Let’s consider conditional independence.

I would recommend an example below which is the one of the best example to explain conditional independence intuitively.

I’ve heard an on-line machine learning lecture from Prof. Il-Chul Moon who is the professor at KAIST. I would like to quote an picture from that lecture (3.2)

There is an commander who can order belonged officers to go forward and two officers A, B. If officerA found officerB was going forward, then what is about the probability that officerA also go forward? It may be greater than the probability that officerA go forward without any observations. (He noticed officerB was going forward and thought that there were some commands to go).

So, $P(OfficerA \, = \, Go \, | \, OfficerB \, = \, Go)\, > \, P(OfficerA\, = \, Go)$

This is not marginally independent!

On the other hand, if we assume that officerA got the command from the Commander and even saw the officerB went forward.
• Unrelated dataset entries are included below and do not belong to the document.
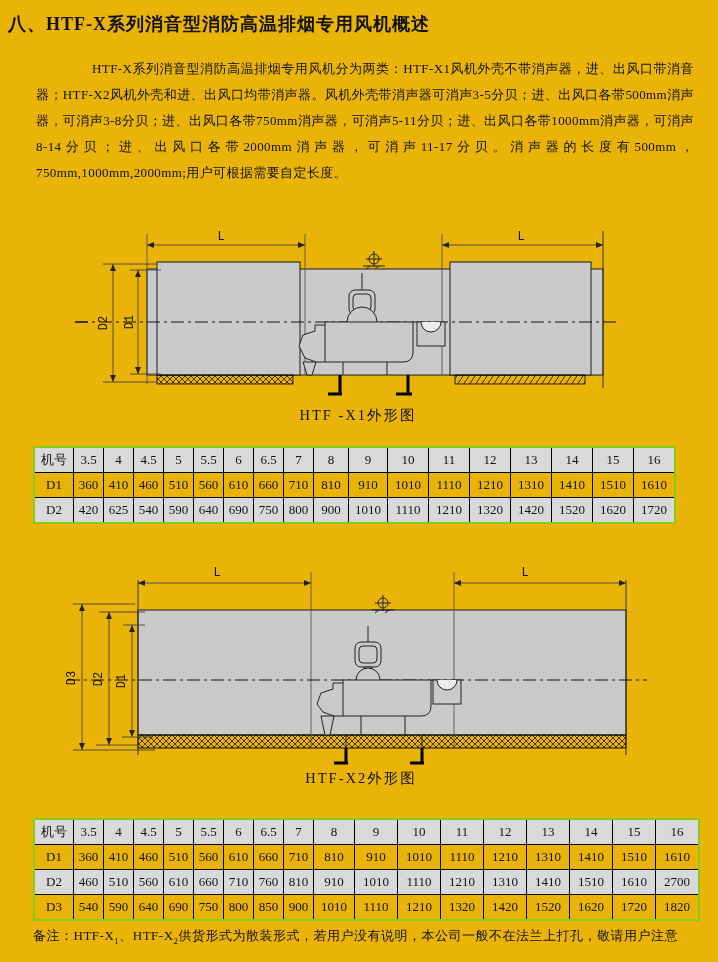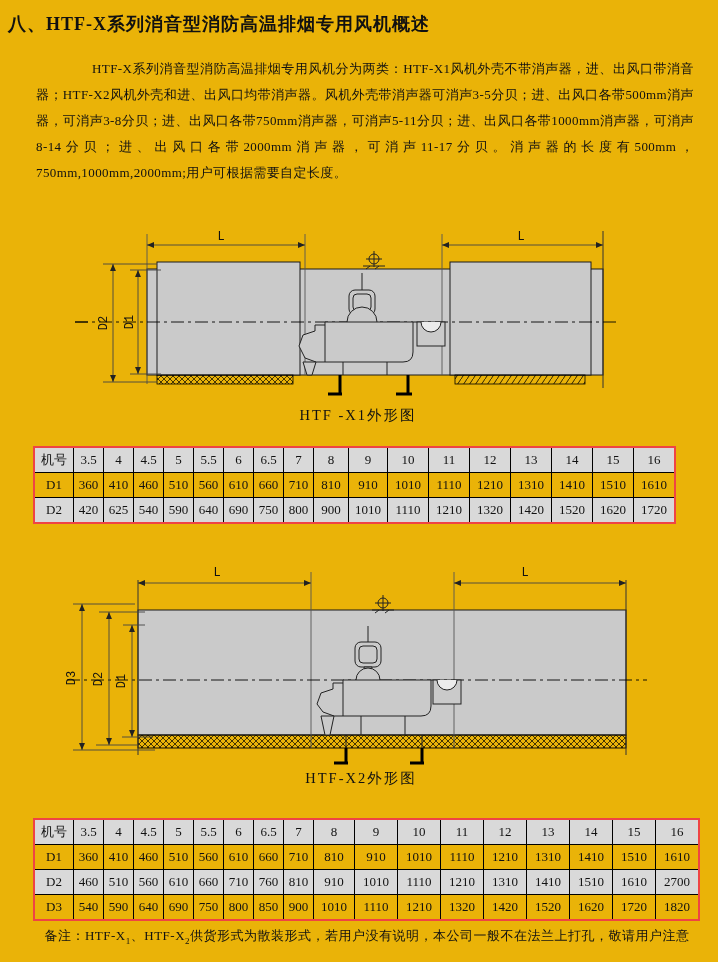--- a/index.html
+++ b/index.html
@@ -18,21 +18,21 @@
     text-indent:56px;margin:0;letter-spacing:0.4px;
   }
   .fig{position:absolute;}
   .fig svg{display:block;}
   .caption{
     position:absolute;width:160px;text-align:center;
     font-size:14.5px;letter-spacing:2px;font-family:Liberation Serif, serif;
   }
   table{
     position:absolute;border-collapse:collapse;table-layout:fixed;
-    border:2px solid #ef4444;font-family:"Liberation Serif","DejaVu Serif",serif;
+    border:2px solid #84cc16;font-family:"Liberation Serif","DejaVu Serif",serif;
   }
   td{
     border:1px solid #000;height:24px;text-align:center;vertical-align:middle;
     font-size:13px;padding:0;overflow:hidden;white-space:nowrap;
   }
   thead td{background:#d9d9d9;}
   tbody tr:nth-child(even) td{background:#d9d9d9;}
   #t1{left:33px;top:446px;}
   #t2{left:33px;top:818px;}
   #t1 td:first-child{width:38px}
@@ -40,21 +40,21 @@
   #t1 td:nth-child(10){width:34px}
   #t1 td:nth-child(11){width:38px}
   #t1 td:nth-child(n+12){width:40px}
   #t2 td:first-child{width:38px}
   #t2 td:nth-child(n+2):nth-child(-n+9){width:29px}
   #t2 td:nth-child(10){width:40px}
   #t2 td:nth-child(11){width:42px}
   #t2 td:nth-child(n+12){width:42px}
   .note{
     position:absolute;left:33px;top:927px;width:668px;
-    font-size:13px;letter-spacing:0.5px;text-align:center;
+    font-size:13px;letter-spacing:0.5px;
   }
   .note sub{font-size:9px;}
   .dimtext{font-size:12px;fill:#111;font-family:"Liberation Mono","DejaVu Sans Mono",monospace;}
 </style>
 </head>
 <body>
 
 <div class="page">
 
   <h1 class="title">八、HTF-X系列消音型消防高温排烟专用风机概述</h1>

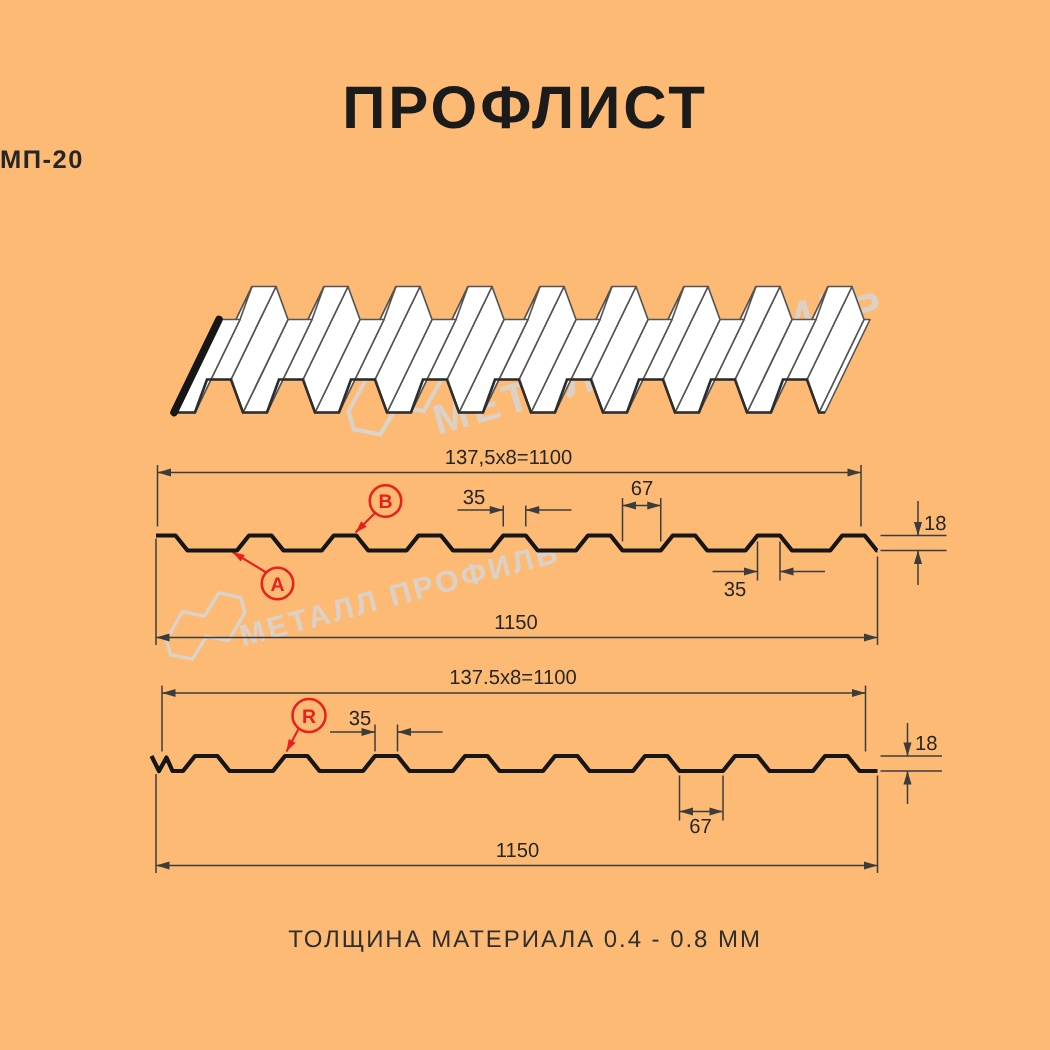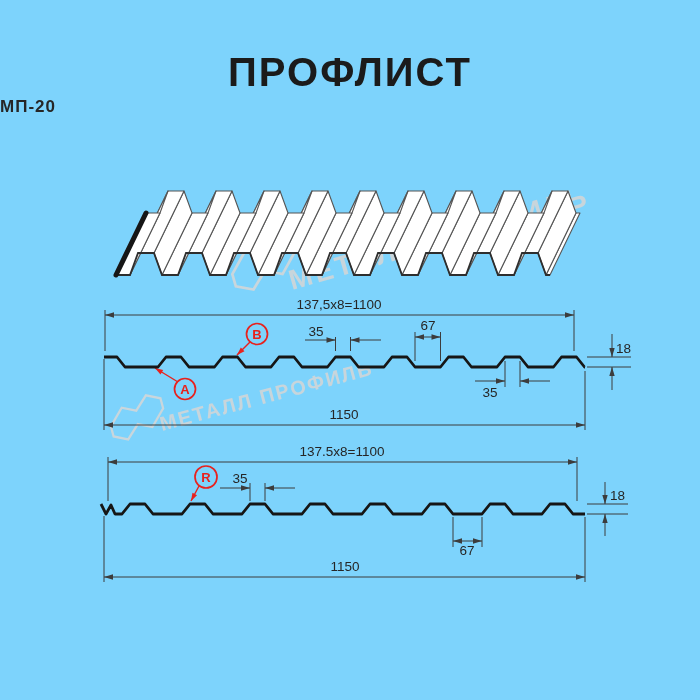--- a/index.html
+++ b/index.html
@@ -1,17 +1,17 @@
 <!DOCTYPE html>
 <html><head>
 <meta charset="utf-8">
 <style>
   html,body{margin:0;padding:0;background:#fff;width:700px;height:700px;overflow:hidden;
             font-family:"Liberation Sans",sans-serif;}
-  .page{position:relative;width:700px;height:700px;background:#7dd3fc;}
+  .page{position:relative;width:700px;height:700px;background:#fdba74;}
   .title{position:absolute;top:50px;left:0;width:100%;text-align:center;
          font-size:40px;font-weight:bold;letter-spacing:2px;color:#1b1b1b;z-index:3;}
   .subtitle{position:absolute;top:97px;left:0;width:100%;text-align:left;
             font-size:17px;font-weight:bold;letter-spacing:1px;color:#262626;z-index:3;}
   .footer{position:absolute;top:618px;left:0;width:100%;text-align:center;
           font-size:16px;letter-spacing:1.3px;color:#2e2e2e;z-index:3;}
   svg{position:absolute;left:0;top:0;z-index:2;}
   .dim{font-size:13.5px;fill:#262626;}
   .mid{text-anchor:middle;}
   .red{fill:#e8211d;font-size:13px;font-weight:bold;text-anchor:middle;}
@@ -168,13 +168,14 @@
     <text class="dim mid" x="345" y="571">1150</text>
 
     <circle class="redc" cx="257" cy="334" r="10.5"></circle>
     <text class="red" x="257" y="338.8">B</text>
     <circle class="redc" cx="185" cy="389" r="10.5"></circle>
     <text class="red" x="185" y="393.8">A</text>
     <circle class="redc" cx="206" cy="477" r="11"></circle>
     <text class="red" x="206" y="481.8">R</text>
   </svg>
 
+  <div class="footer">ТОЛЩИНА МАТЕРИАЛА 0.4 - 0.8 ММ</div>
 </div>
 
 </body></html>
What’s the difference?

In this case, the act of officerB (go forward) couldn’t affect the act of officerA (go forward), then we can say this is conditionally independent.

$P(OfficerA\, = \, Go\, | \,OfficerB\,=\,Go, Commander\, = \, Go(Yawl))$
$=P(OfficerA\,=\,Go\, | \, Commander\,=\,Go)$

We can define conditional independence in formal. [refered]

$x_1$ is conditionally independent of $x_2$ given $y$

$(\forall x_1,x_2,y) \, P(x_1|x_2,y)=P(x_1|y) \cdots (*)$

Consequently, the above asserts

$P(x_1, x_2|y) = P(x_1|y) \cdot P(x_2|y)$

I would like to derive the equation above.

From the (*),

$P(x_1|x_2,y)= \dfrac {P(x_1, x_2, y)}{P(x_2,y)} = P(x_1|y)$

$\Longrightarrow P(x_1,x_2,y) = P(x_2,y) \cdot P(x_1|y)$

$\Longrightarrow P(x_1,x_2,y) = P(x_2|y) \cdot P(y) \cdot P(x_1|y)$

We knew $P(x_1,x_2|y)= \dfrac {P(x_1,x_2,y)} {P(y)}$

$\therefore P(x_1,x_2|y) = P(x_1|y) \cdot P(x_2|y)$